There has been the threat of sickness, death and suffering surrounding us for months now. The news is inundated with every possible scenario of these things and it is almost inescapable. I followed it closely for weeks and allowed it to dominate my life. What about New York where my sister lives? What about Japan where my oldest son and his family live? What if I get sick, and will I survive? Am I sick? I drove to California the end of February and flew back from there on March 3. Those next two weeks were worrisome and even after that it seemed that every time I went somewhere those two weeks started all over again. Now I barely read the news or check statistics. I wear a mask in public places and sanitize my hands continuously. I am still very concerned but far less fearful than I was. All of this has become a familiar routine. My garden is up and growing and I feel like I have been through the worst of it. I am prepared for the future, as uncertain as that may be.

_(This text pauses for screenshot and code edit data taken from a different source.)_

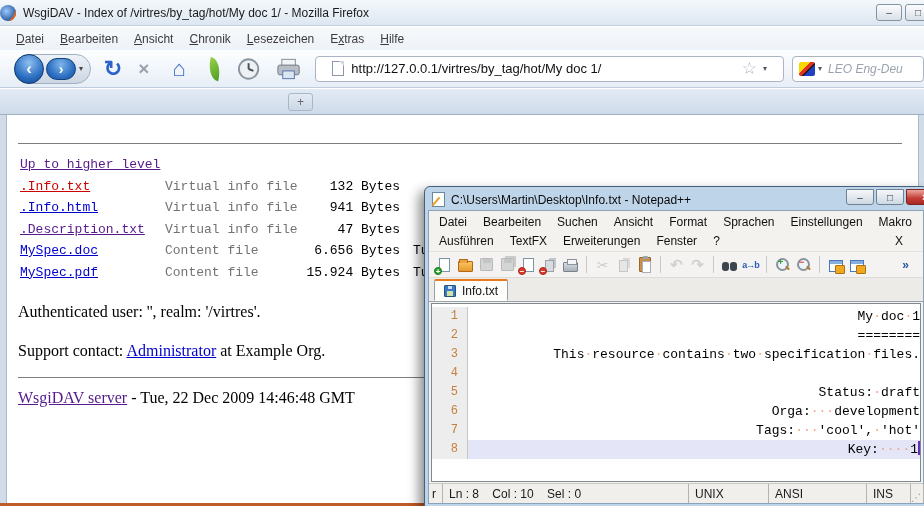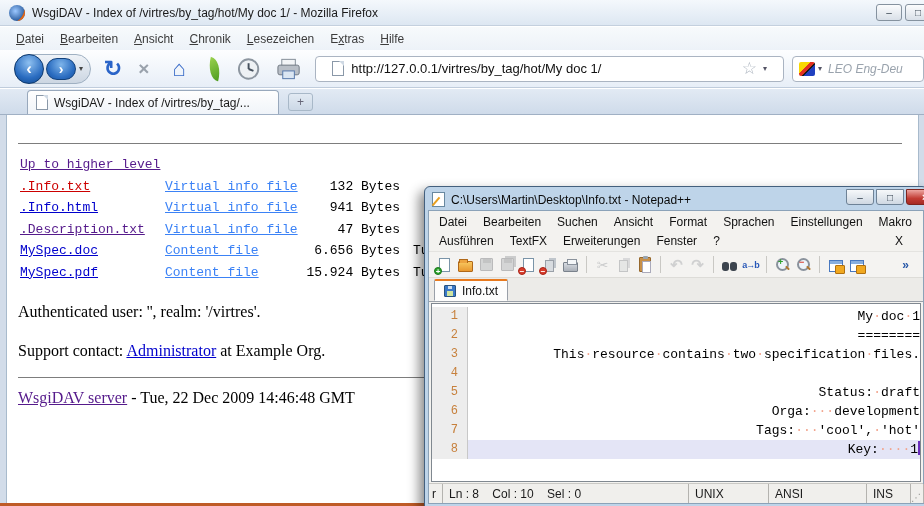"WsgiDAV - Index of" .ff-titlebar { padding-left: 9px -> 0 }
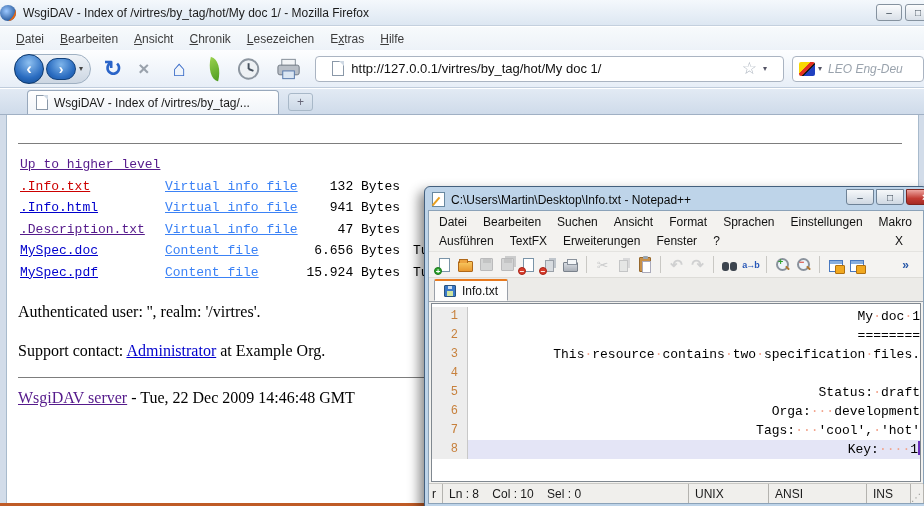"WsgiDAV - Index of /virtres/by_tag/..." span.ff-tab { html: <span> <span></span> <span>WsgiDAV - Index of /virtres/by_tag/...</span> </span> -> none }
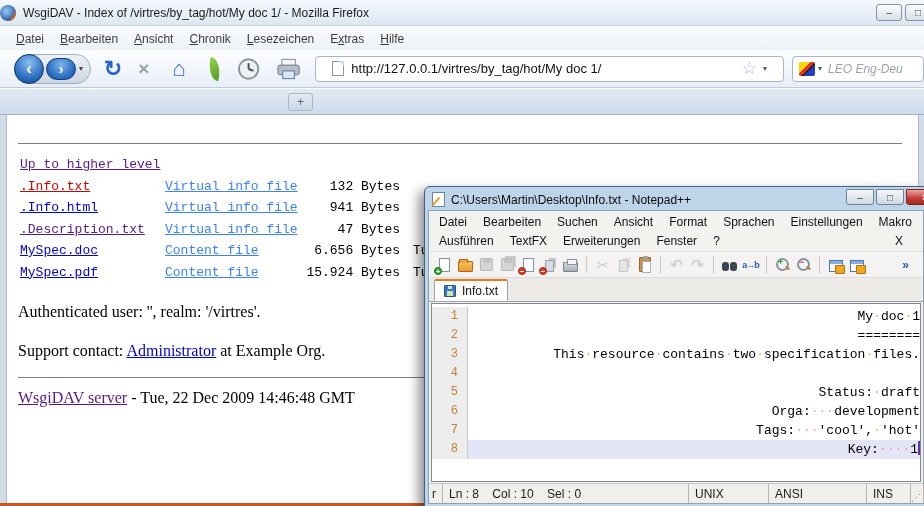"Virtual info file" .f-type { color: #3b82f6 -> #737373; text-decoration: underline -> none }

I am allowing joyfulness to find me. I have stripped off the layers of worry and distraction and rediscovered my basic necessities. I have learned to fill my time from day to day and how to fill the voids in my solitude. I make phone calls to friends and make it a point to get to town a little more often so I can socialize a bit. The fearfulness has eased as we have been so blessed to not to have much sickness here. By nature there is a lot of space between us and people have been mindful also. Nobody wants to get sick and we have made the adjustments we had to avoid that. I am reminded of that blessing each and every day. I have always been glad I left New York but I am now certain that it was a good choice! I would take utter solitude over crowded streets at any time, but especially now. Dawn came quietly this morning with a bank of clouds to the east shielding the horizon. I watched as the sun broke over the haze of moisture and then dissipated it into the air. I listened closely to the various birds songs and watched as the ravens traveled west on their morning flight. I built a small fire to heat my water and went out to water the garden. The fresh young sprouts promise many good meals and the sustenance I require. They also bring joy to me. Their bright green leaves, as with the glowing white blossoms of the iris and pink of the apache plume fill my heart with happiness. The water sparkles in in the morning sun as I moisten the soil on each plant. These are all simple things but they remain a constant no matter what is going on in the rest of the world. I have been confined here long enough to realize how important their presence is and that there isn’t, and never has been much more that I required. When one removes all of the distractions and interference all that remains is that joyfulness we thought that we were looking for! It has found me once again.